YOUR INSTRUCTIONS
Only one stretch of the listing below is wanted. Give it again exactly, from the line with "position:absolute; left:0; bottom:0;" through the line with "float:left; display:flex; align-items:center;".

RECORDED DATA
##########

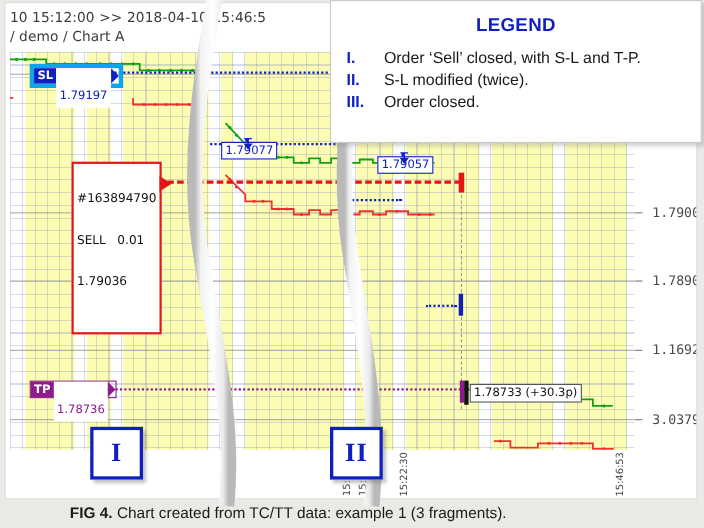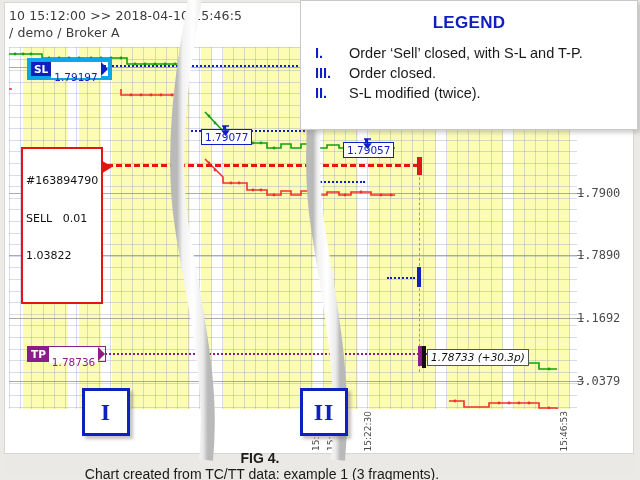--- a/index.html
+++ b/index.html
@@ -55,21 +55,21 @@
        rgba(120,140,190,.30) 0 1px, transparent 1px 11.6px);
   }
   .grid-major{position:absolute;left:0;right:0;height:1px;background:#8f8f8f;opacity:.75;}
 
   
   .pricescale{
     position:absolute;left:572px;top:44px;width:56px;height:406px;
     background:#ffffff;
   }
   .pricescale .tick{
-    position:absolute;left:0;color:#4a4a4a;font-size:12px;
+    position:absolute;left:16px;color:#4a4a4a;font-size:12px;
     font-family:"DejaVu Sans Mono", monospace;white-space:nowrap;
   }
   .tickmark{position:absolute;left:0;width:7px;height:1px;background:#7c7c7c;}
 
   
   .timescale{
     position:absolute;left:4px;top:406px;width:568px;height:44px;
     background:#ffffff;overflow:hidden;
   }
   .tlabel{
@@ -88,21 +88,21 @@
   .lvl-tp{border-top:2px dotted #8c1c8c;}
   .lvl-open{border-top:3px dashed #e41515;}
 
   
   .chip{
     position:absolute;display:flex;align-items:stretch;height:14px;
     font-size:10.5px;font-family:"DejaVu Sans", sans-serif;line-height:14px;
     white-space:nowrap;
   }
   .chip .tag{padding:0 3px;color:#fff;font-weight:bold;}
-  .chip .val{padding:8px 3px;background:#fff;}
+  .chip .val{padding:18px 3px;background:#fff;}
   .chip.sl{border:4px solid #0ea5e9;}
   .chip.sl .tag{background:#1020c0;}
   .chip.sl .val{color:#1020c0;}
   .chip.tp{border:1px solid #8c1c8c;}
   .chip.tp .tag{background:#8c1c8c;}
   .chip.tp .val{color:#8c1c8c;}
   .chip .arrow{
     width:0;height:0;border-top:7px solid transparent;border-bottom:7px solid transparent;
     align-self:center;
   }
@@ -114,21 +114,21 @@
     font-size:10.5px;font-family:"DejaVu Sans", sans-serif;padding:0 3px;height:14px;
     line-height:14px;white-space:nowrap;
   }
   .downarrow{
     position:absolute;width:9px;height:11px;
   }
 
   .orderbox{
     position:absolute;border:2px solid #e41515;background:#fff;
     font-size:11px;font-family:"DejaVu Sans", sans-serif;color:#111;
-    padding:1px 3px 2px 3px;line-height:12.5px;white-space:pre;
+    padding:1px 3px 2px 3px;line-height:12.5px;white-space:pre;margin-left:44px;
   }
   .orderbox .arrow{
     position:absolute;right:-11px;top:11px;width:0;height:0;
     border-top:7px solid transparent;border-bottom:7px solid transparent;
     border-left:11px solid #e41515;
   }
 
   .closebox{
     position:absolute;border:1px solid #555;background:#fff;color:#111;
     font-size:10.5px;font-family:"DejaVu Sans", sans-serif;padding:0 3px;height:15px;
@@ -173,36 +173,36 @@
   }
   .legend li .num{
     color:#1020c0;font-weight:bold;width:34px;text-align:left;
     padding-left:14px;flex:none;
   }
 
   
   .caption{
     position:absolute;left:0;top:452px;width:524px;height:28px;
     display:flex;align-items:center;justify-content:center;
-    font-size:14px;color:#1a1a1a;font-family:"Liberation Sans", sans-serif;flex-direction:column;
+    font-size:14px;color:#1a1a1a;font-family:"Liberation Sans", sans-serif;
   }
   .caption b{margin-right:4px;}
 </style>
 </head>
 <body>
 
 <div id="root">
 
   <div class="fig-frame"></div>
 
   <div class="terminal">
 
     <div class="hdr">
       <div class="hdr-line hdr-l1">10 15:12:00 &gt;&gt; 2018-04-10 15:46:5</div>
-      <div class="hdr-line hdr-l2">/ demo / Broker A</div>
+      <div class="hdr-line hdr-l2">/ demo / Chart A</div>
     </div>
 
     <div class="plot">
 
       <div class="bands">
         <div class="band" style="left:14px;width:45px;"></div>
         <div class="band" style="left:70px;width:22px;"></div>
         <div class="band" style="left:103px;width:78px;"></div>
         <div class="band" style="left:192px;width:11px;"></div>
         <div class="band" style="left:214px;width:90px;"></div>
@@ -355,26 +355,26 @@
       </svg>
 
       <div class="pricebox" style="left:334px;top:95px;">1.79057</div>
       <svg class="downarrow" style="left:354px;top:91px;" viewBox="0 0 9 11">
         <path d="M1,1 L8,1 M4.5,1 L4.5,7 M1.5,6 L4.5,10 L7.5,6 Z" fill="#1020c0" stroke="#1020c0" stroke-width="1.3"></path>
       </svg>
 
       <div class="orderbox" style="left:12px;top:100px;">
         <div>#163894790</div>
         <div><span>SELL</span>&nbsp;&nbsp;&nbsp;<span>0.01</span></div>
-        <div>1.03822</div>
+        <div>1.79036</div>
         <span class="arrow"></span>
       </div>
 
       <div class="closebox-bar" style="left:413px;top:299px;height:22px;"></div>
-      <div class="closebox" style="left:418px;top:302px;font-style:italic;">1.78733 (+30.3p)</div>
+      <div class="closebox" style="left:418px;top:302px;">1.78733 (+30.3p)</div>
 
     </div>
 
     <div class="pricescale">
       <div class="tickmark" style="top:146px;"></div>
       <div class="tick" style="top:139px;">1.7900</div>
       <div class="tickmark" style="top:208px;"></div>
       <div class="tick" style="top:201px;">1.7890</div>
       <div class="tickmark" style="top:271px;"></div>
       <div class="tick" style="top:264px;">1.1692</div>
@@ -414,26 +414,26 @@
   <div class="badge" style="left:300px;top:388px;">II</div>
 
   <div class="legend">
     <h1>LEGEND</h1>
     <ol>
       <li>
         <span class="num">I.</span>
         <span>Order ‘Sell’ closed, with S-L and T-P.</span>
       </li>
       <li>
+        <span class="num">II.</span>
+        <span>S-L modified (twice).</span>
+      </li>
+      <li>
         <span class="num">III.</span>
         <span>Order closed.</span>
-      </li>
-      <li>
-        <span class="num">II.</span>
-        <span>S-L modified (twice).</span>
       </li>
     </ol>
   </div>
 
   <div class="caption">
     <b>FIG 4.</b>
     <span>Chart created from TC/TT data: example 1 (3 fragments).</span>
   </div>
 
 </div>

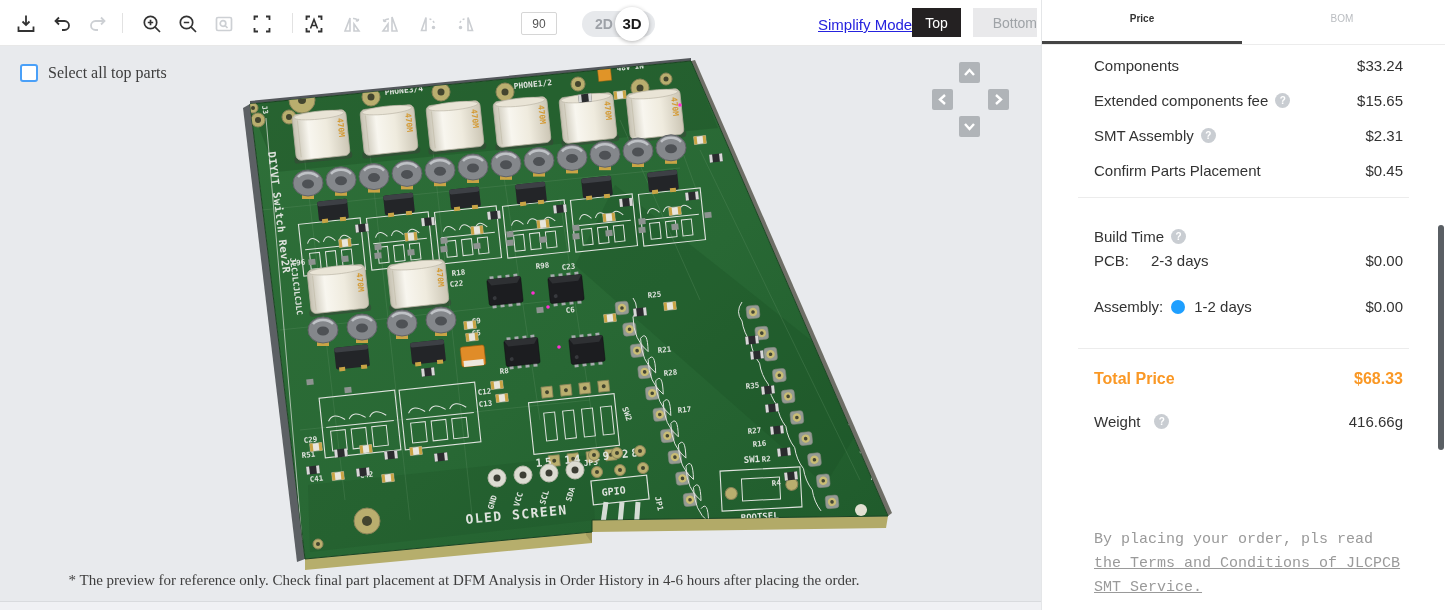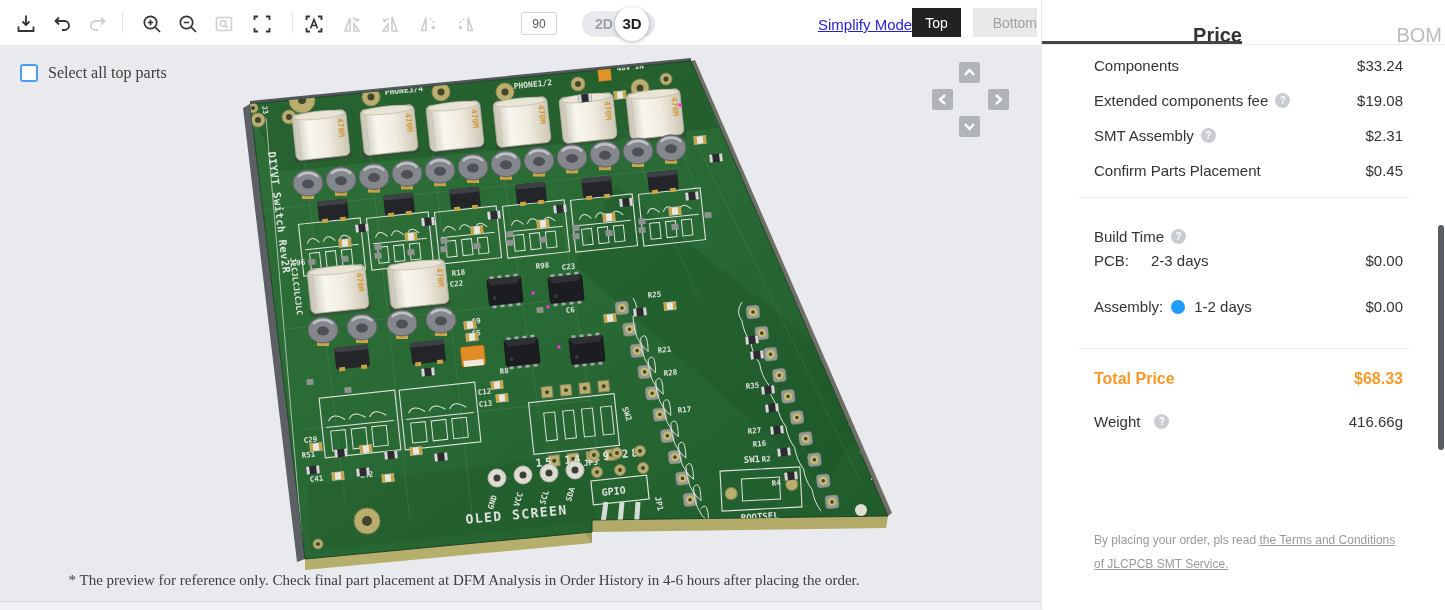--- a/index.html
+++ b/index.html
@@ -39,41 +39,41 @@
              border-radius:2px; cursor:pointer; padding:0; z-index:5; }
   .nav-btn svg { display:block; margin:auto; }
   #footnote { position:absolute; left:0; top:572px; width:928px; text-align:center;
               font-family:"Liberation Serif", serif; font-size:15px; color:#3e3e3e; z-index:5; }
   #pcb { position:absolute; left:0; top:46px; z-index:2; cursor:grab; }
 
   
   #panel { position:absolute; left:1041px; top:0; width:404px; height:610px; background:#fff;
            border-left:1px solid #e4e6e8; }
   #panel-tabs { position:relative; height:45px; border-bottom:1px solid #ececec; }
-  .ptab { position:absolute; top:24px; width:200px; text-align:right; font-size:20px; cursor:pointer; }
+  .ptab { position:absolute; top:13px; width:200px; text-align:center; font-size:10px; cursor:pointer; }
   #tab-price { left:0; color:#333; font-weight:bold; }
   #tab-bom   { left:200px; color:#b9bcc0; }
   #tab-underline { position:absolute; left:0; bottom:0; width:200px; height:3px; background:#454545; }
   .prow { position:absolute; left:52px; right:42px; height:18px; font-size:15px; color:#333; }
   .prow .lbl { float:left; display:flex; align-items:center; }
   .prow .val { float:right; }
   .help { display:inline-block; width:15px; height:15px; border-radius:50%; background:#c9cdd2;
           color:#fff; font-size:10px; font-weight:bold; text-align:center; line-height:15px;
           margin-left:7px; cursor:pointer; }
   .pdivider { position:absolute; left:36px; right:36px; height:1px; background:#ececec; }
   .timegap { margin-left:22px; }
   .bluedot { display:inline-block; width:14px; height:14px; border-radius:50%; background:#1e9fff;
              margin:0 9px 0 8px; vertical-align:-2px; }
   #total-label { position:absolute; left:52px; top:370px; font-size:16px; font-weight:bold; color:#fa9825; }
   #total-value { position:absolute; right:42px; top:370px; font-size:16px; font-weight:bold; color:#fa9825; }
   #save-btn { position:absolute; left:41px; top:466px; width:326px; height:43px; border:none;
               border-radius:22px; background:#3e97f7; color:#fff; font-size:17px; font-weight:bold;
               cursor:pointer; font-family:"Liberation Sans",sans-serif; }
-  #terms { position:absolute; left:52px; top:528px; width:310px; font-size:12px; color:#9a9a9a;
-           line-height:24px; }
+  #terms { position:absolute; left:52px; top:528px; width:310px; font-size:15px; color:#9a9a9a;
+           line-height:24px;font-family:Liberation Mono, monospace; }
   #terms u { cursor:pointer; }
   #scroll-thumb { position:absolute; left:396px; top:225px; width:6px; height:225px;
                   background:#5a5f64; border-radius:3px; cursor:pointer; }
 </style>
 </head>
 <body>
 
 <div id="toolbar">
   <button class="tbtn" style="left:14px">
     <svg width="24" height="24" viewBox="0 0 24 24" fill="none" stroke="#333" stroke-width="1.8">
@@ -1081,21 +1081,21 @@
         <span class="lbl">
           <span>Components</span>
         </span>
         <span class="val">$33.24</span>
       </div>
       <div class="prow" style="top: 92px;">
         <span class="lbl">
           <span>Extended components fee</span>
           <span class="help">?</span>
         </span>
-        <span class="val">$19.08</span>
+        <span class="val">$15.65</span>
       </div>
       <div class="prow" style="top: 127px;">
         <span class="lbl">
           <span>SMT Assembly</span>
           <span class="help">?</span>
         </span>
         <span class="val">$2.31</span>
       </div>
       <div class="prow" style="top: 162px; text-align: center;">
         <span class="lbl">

##########

WRITTEN REPLY
   #tab-underline { position:absolute; left:0; bottom:0; width:200px; height:3px; background:#454545; }
   .prow { position:absolute; left:52px; right:42px; height:18px; font-size:15px; color:#333; }
   .prow .lbl { float:left; display:flex; align-items:center; }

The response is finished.